Ci sta che un tifoso sia dispiaciuto, se il dispiacere è pensare “era bello vederlo/a gareggiare in quel modo e questo mi manca”. Faccio più fatica a comprendere la delusione, perché sarebbe come pensare che l’atleta facesse qualcosa per addolorare o offendere i tifosi.
Da spettatori e sostenitori siamo tutti vincitori di Mondiali di sci o Slam di tennis e ‘gestori’ di carriere altrui, delle quali commentiamo vittorie, sconfitte, durata, momento scelto per lasciare le competizioni (troppo presto, troppo tardi). Ma per un atleta c’è un momento ‘giusto’ per lasciare?

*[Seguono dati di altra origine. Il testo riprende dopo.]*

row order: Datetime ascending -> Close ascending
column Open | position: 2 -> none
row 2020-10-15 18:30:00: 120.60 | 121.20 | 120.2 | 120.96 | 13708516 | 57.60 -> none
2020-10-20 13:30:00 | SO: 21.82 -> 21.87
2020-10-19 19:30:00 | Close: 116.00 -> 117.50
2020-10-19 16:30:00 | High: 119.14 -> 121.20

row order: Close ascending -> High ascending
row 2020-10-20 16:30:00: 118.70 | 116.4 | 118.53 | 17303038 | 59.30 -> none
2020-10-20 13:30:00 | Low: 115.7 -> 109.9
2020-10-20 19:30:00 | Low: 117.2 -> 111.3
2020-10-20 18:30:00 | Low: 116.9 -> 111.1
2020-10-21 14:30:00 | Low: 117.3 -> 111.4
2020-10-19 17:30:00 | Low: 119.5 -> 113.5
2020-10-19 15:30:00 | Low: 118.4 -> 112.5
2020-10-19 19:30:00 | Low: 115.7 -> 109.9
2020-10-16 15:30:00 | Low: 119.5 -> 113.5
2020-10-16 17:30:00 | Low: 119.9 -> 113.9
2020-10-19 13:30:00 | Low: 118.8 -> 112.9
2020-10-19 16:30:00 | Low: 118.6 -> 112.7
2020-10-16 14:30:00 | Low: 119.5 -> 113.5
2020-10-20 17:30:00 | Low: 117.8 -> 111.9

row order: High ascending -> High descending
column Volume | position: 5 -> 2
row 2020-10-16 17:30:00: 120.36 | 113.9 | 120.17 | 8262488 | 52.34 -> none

Il momento giusto c’è per ognuno. Per tutti è diverso e dipende da numerosi fattori: da quanto l’atleta sente di poter ancora dare e ottenere ad alti livelli, dalla voglia di far parte ancora dei circuiti sebbene i risultati non siano più quelli di prima, dall’aspetto economico (importante soprattutto per chi non è sportivo di primissima fascia), dalla volontà di continuare a viaggiare, dal desiderio di normalità e via dicendo. Lasciare all’apice, da giovane o più in là negli anni è una scelta individuale e in tal senso non va giudicata. È un discorso, questo, che vale non solo per una Lindsey Vonn o un Roger Federer; ma pure per chi fa una carriera di tutto rispetto senza essere sempre sulle prime pagine dei giornali. Si tratta, per tutti gli sportivi, di fare un lavoro sia individuale dell’atleta sia collettivo con il proprio entourage, per capire se la voglia di qualcos’altro diventa più importante del piacere di far parte di un mondo comunque particolare come quello dello sport d’alto livello.